*** PROVIDED DATA Section Begins ***

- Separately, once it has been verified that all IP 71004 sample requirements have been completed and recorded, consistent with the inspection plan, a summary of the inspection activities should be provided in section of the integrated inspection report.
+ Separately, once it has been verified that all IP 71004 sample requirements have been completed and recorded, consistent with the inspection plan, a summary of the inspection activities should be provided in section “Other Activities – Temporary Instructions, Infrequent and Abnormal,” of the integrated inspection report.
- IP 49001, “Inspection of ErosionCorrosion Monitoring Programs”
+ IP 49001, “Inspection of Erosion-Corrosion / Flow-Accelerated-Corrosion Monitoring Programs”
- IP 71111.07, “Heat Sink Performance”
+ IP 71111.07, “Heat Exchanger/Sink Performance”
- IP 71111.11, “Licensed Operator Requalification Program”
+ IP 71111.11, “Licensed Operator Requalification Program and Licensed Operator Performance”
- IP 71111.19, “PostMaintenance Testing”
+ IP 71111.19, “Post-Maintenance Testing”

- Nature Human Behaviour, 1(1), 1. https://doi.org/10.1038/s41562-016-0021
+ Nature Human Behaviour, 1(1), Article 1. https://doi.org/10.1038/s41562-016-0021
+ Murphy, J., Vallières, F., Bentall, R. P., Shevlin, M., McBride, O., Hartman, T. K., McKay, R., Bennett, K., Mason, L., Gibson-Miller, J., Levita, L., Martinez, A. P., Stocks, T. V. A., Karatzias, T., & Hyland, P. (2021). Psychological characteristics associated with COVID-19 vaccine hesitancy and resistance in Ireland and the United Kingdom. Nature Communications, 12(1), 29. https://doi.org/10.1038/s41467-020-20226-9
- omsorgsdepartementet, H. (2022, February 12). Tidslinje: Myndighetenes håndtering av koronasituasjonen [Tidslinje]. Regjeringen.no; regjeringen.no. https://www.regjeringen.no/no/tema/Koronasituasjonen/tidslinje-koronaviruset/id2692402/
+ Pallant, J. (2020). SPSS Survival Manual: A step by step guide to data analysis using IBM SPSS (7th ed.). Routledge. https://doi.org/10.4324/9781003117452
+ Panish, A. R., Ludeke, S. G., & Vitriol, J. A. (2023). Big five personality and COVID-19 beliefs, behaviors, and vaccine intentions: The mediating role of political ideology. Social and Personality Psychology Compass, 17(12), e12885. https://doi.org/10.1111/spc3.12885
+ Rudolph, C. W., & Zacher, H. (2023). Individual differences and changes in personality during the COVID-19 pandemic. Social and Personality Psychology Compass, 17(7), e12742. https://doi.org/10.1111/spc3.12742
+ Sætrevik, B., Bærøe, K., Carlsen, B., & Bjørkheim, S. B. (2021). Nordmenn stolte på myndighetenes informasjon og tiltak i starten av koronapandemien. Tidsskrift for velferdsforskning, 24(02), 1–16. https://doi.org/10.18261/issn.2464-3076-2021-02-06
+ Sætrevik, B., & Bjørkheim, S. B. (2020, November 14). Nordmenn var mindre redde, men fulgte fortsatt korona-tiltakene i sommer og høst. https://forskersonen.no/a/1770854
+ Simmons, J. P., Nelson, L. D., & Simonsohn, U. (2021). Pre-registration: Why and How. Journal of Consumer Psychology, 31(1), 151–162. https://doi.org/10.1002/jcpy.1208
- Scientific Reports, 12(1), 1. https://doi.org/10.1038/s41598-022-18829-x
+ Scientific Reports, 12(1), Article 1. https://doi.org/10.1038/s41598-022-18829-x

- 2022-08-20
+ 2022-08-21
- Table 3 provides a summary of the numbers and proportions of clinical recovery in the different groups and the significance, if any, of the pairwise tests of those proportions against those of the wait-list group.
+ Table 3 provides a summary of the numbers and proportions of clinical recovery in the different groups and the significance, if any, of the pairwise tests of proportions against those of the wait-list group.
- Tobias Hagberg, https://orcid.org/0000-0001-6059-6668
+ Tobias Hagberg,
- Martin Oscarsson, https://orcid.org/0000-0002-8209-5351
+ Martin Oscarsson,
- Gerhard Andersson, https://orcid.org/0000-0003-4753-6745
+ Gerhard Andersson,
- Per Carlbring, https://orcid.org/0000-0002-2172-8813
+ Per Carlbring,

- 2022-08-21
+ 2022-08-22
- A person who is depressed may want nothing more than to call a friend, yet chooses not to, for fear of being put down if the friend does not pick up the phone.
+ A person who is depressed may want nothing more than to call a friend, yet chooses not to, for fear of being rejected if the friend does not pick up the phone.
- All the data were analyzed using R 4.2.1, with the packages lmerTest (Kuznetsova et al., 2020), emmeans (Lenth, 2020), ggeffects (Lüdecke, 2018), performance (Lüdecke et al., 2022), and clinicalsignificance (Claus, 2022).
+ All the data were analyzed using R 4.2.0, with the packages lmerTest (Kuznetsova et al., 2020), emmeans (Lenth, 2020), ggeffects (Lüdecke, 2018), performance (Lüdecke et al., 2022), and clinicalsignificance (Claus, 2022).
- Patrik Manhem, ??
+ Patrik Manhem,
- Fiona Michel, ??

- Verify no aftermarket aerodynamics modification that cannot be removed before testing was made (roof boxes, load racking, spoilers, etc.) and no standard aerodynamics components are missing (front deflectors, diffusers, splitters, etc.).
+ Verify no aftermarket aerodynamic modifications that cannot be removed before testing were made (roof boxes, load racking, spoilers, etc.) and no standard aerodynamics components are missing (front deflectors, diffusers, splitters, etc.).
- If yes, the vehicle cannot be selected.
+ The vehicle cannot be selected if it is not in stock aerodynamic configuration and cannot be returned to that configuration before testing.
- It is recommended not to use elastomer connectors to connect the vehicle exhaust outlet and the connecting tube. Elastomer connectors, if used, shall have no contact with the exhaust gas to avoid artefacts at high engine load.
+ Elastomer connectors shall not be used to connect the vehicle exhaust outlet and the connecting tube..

*** PROVIDED DATA Section Ends ***

WHAT TO WORK ON
Your task is to restate every record word for word.

ANSWER SECTION
- Separately, once it has been verified that all IP 71004 sample requirements have been completed and recorded, consistent with the inspection plan, a summary of the inspection activities should be provided in section of the integrated inspection report.
+ Separately, once it has been verified that all IP 71004 sample requirements have been completed and recorded, consistent with the inspection plan, a summary of the inspection activities should be provided in section “Other Activities – Temporary Instructions, Infrequent and Abnormal,” of the integrated inspection report.
- IP 49001, “Inspection of ErosionCorrosion Monitoring Programs”
+ IP 49001, “Inspection of Erosion-Corrosion / Flow-Accelerated-Corrosion Monitoring Programs”
- IP 71111.07, “Heat Sink Performance”
+ IP 71111.07, “Heat Exchanger/Sink Performance”
- IP 71111.11, “Licensed Operator Requalification Program”
+ IP 71111.11, “Licensed Operator Requalification Program and Licensed Operator Performance”
- IP 71111.19, “PostMaintenance Testing”
+ IP 71111.19, “Post-Maintenance Testing”

- Nature Human Behaviour, 1(1), 1. https://doi.org/10.1038/s41562-016-0021
+ Nature Human Behaviour, 1(1), Article 1. https://doi.org/10.1038/s41562-016-0021
+ Murphy, J., Vallières, F., Bentall, R. P., Shevlin, M., McBride, O., Hartman, T. K., McKay, R., Bennett, K., Mason, L., Gibson-Miller, J., Levita, L., Martinez, A. P., Stocks, T. V. A., Karatzias, T., & Hyland, P. (2021). Psychological characteristics associated with COVID-19 vaccine hesitancy and resistance in Ireland and the United Kingdom. Nature Communications, 12(1), 29. https://doi.org/10.1038/s41467-020-20226-9
- omsorgsdepartementet, H. (2022, February 12). Tidslinje: Myndighetenes håndtering av koronasituasjonen [Tidslinje]. Regjeringen.no; regjeringen.no. https://www.regjeringen.no/no/tema/Koronasituasjonen/tidslinje-koronaviruset/id2692402/
+ Pallant, J. (2020). SPSS Survival Manual: A step by step guide to data analysis using IBM SPSS (7th ed.). Routledge. https://doi.org/10.4324/9781003117452
+ Panish, A. R., Ludeke, S. G., & Vitriol, J. A. (2023). Big five personality and COVID-19 beliefs, behaviors, and vaccine intentions: The mediating role of political ideology. Social and Personality Psychology Compass, 17(12), e12885. https://doi.org/10.1111/spc3.12885
+ Rudolph, C. W., & Zacher, H. (2023). Individual differences and changes in personality during the COVID-19 pandemic. Social and Personality Psychology Compass, 17(7), e12742. https://doi.org/10.1111/spc3.12742
+ Sætrevik, B., Bærøe, K., Carlsen, B., & Bjørkheim, S. B. (2021). Nordmenn stolte på myndighetenes informasjon og tiltak i starten av koronapandemien. Tidsskrift for velferdsforskning, 24(02), 1–16. https://doi.org/10.18261/issn.2464-3076-2021-02-06
+ Sætrevik, B., & Bjørkheim, S. B. (2020, November 14). Nordmenn var mindre redde, men fulgte fortsatt korona-tiltakene i sommer og høst. https://forskersonen.no/a/1770854
+ Simmons, J. P., Nelson, L. D., & Simonsohn, U. (2021). Pre-registration: Why and How. Journal of Consumer Psychology, 31(1), 151–162. https://doi.org/10.1002/jcpy.1208
- Scientific Reports, 12(1), 1. https://doi.org/10.1038/s41598-022-18829-x
+ Scientific Reports, 12(1), Article 1. https://doi.org/10.1038/s41598-022-18829-x

- 2022-08-20
+ 2022-08-21
- Table 3 provides a summary of the numbers and proportions of clinical recovery in the different groups and the significance, if any, of the pairwise tests of those proportions against those of the wait-list group.
+ Table 3 provides a summary of the numbers and proportions of clinical recovery in the different groups and the significance, if any, of the pairwise tests of proportions against those of the wait-list group.
- Tobias Hagberg, https://orcid.org/0000-0001-6059-6668
+ Tobias Hagberg,
- Martin Oscarsson, https://orcid.org/0000-0002-8209-5351
+ Martin Oscarsson,
- Gerhard Andersson, https://orcid.org/0000-0003-4753-6745
+ Gerhard Andersson,
- Per Carlbring, https://orcid.org/0000-0002-2172-8813
+ Per Carlbring,

- 2022-08-21
+ 2022-08-22
- A person who is depressed may want nothing more than to call a friend, yet chooses not to, for fear of being put down if the friend does not pick up the phone.
+ A person who is depressed may want nothing more than to call a friend, yet chooses not to, for fear of being rejected if the friend does not pick up the phone.
- All the data were analyzed using R 4.2.1, with the packages lmerTest (Kuznetsova et al., 2020), emmeans (Lenth, 2020), ggeffects (Lüdecke, 2018), performance (Lüdecke et al., 2022), and clinicalsignificance (Claus, 2022).
+ All the data were analyzed using R 4.2.0, with the packages lmerTest (Kuznetsova et al., 2020), emmeans (Lenth, 2020), ggeffects (Lüdecke, 2018), performance (Lüdecke et al., 2022), and clinicalsignificance (Claus, 2022).
- Patrik Manhem, ??
+ Patrik Manhem,
- Fiona Michel, ??

- Verify no aftermarket aerodynamics modification that cannot be removed before testing was made (roof boxes, load racking, spoilers, etc.) and no standard aerodynamics components are missing (front deflectors, diffusers, splitters, etc.).
+ Verify no aftermarket aerodynamic modifications that cannot be removed before testing were made (roof boxes, load racking, spoilers, etc.) and no standard aerodynamics components are missing (front deflectors, diffusers, splitters, etc.).
- If yes, the vehicle cannot be selected.
+ The vehicle cannot be selected if it is not in stock aerodynamic configuration and cannot be returned to that configuration before testing.
- It is recommended not to use elastomer connectors to connect the vehicle exhaust outlet and the connecting tube. Elastomer connectors, if used, shall have no contact with the exhaust gas to avoid artefacts at high engine load.
+ Elastomer connectors shall not be used to connect the vehicle exhaust outlet and the connecting tube..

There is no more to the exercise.